Postby Carnath-Emory » Sun Oct 06, 2013 3:27 am

Upon the fourth day, one of them comes to her. One amongst hundreds; a hand to her shoulder, requesting a word, and even before he speaks she's ready to dismiss him as she had the reluctant others. Send him back, to see to the safety of his family and his friends, give him her best and see him gone -

The words go silent in her throat when she sees the look in his eyes.

It's about his wife, he says. Smart; tough, for a woman. Quick learner, too. His wife, he explains, who wants to join them. There'd never been any children for them, he adds - hastily, over the Marshall's sudden protests, a hand raised to forestall her. Never any children, the Faith not seeing fit to bless them that way - but a cousin, though. Marjorie, the two of them close as could be since they were just young girls. Little cousin Marjorie who was like a sister to his wife, and two days ago they had her backed up against a wall behind St. Iona, crowded her into the bricks like they meant to hit -

Something about her shoes, his wife said afterwards. Like they'd beat a girl over her shoes, and she wants this now, he says. She wants this, a uniform and a place behind the barricades with all the rest; she doesn't want a club, she won't lay hands on one of those, but anything else, he says. Anything else at all.

The idea of it is revolutionary. She thinks on it, this swordswoman with her uniform and her ready steel. For moments, thinks about the choice she already knows she's going to make.

***

There's five of them, by the end of it. Five women intent upon lending their efforts to the Militia's cause; rolling back the sleeves of uniforms that don't quite fit, reinforcing the newest barricades alongside husbands and brothers and new acquaintances. Filthy work. Punishing hours. They take to it with more willingness than even the swordswoman had thought to expect. Two of them she takes aside, to drill with the men already assigned flags; just two, chosen for their speed, for what she'd told Seasons had been no exaggeration: this need for runners, for quick and capable minds. Everything depends upon this, she tells them. This, and our ability to hold a line.

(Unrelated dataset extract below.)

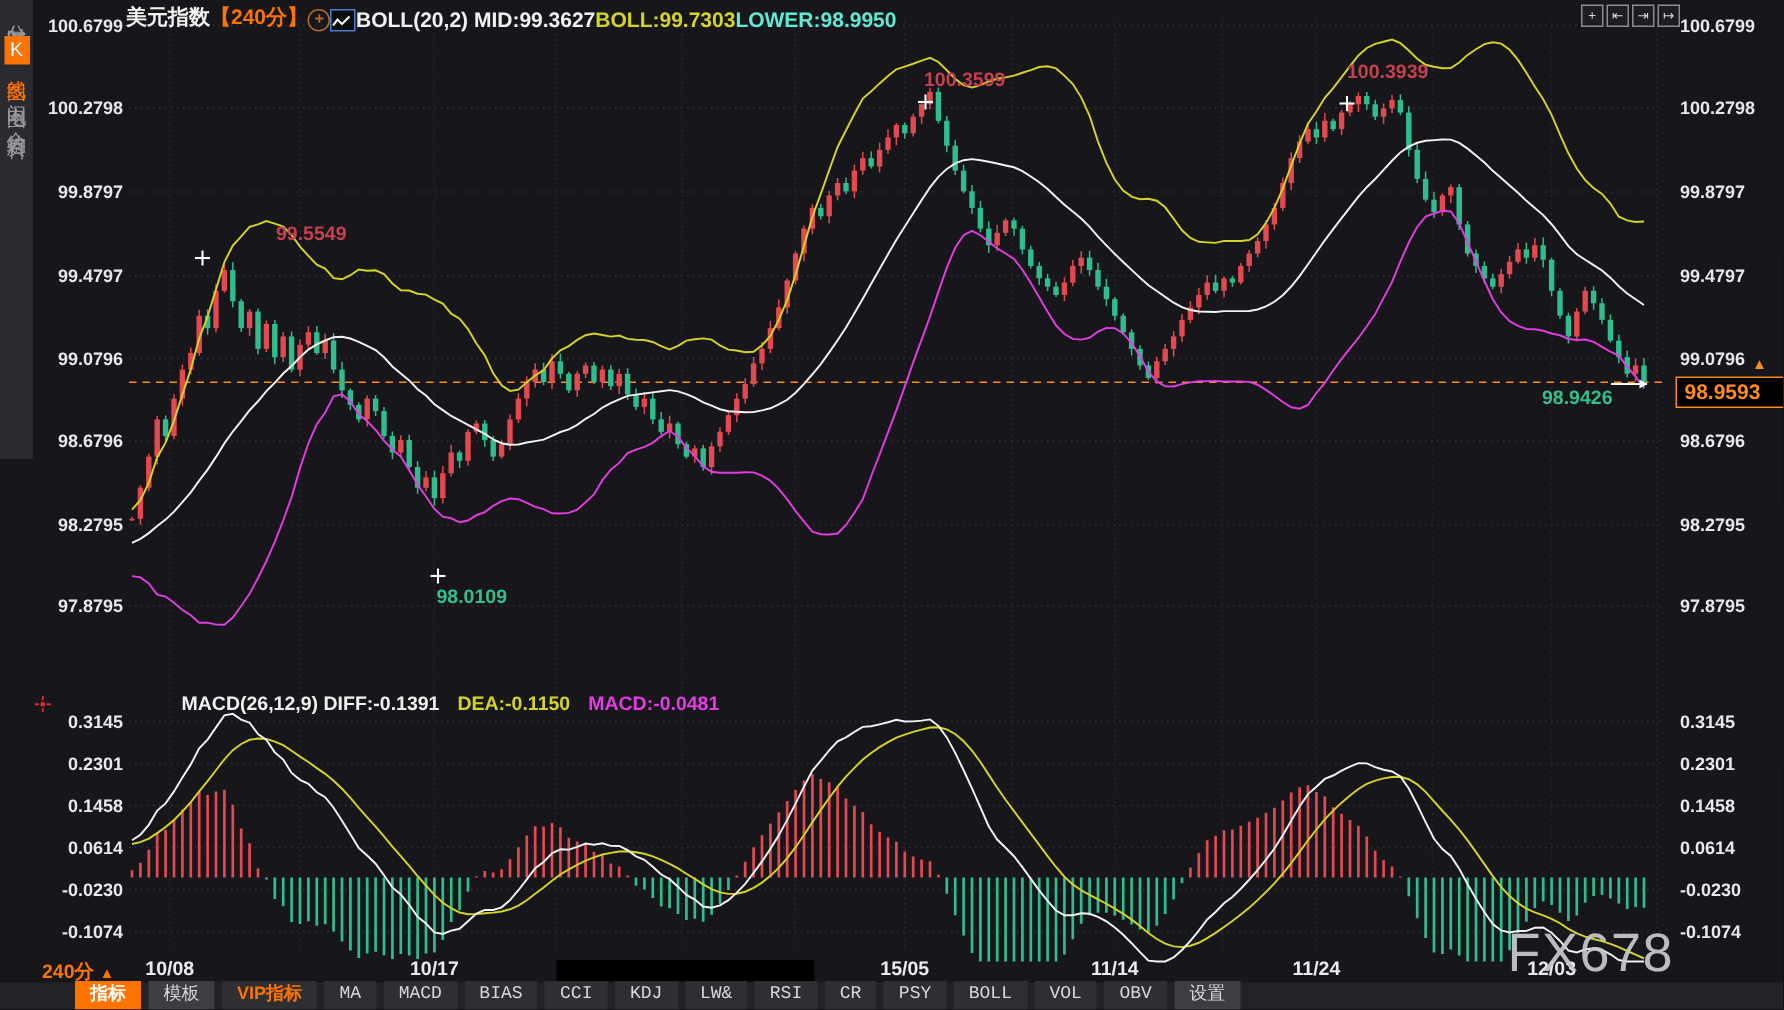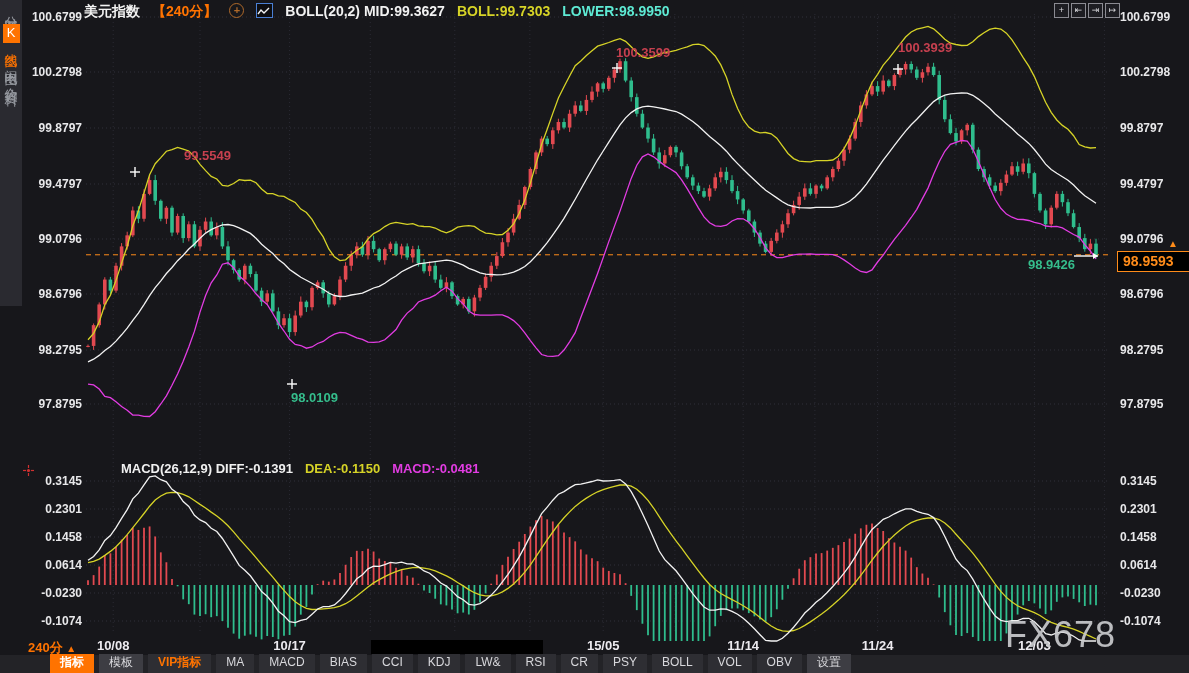"美元指数" #header { align-items: flex-start -> flex-end; gap: 12px -> 0 }
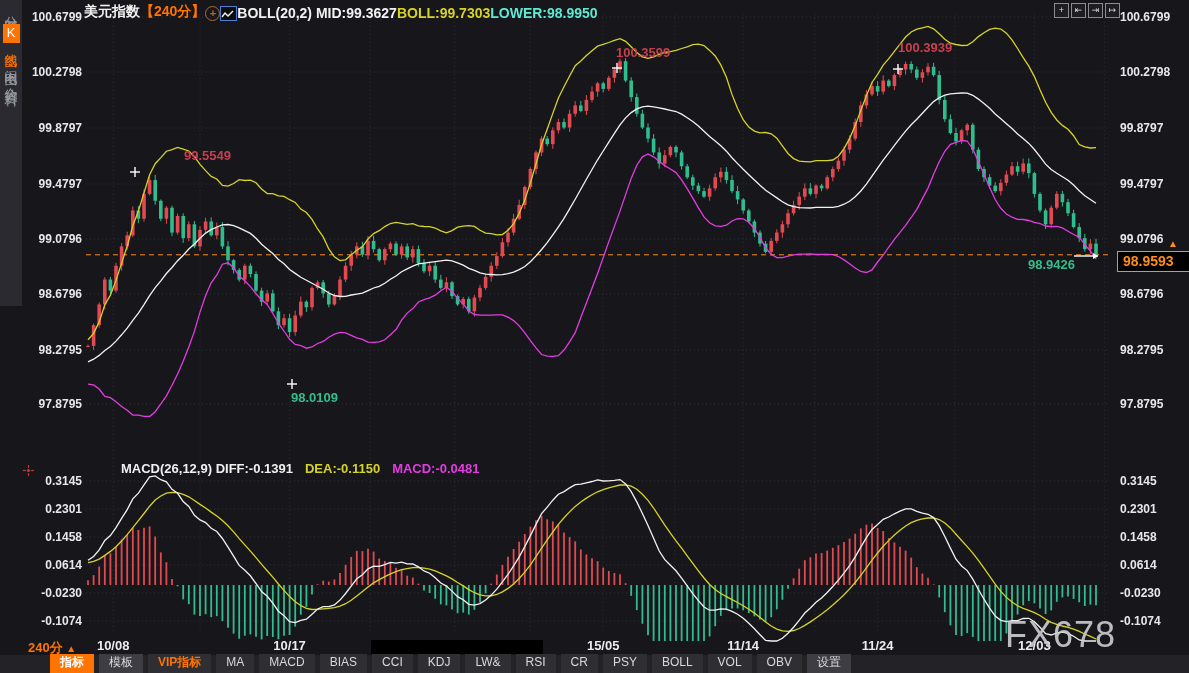"MA" .tbtn.mono { font-family: Liberation Sans, sans-serif -> Liberation Mono, monospace }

They day before their final drill - the drill which circumstances have made into a demonstration for the benefit of two perhaps-doubtful Councilors - they come to her. Three of them, not quite certain, not quite hesitant; insistent to have a moment of her time, all the same. She expects apologies and hasty departures - because she always has, since this began; had expected to lose far more than the few dozen she'd already sent home. But - they have an idea, these women explain. An idea that's more like a solution, for like the rest they've embraced the words embroidered into their uniforms, and like the rest they've noted a discrepancy. In silent explanation one of them tugs at her sleeve's gilded edge.

That night, the arena is filled with great vats of dark liquid, and the damp scent of uniforms hung to dry.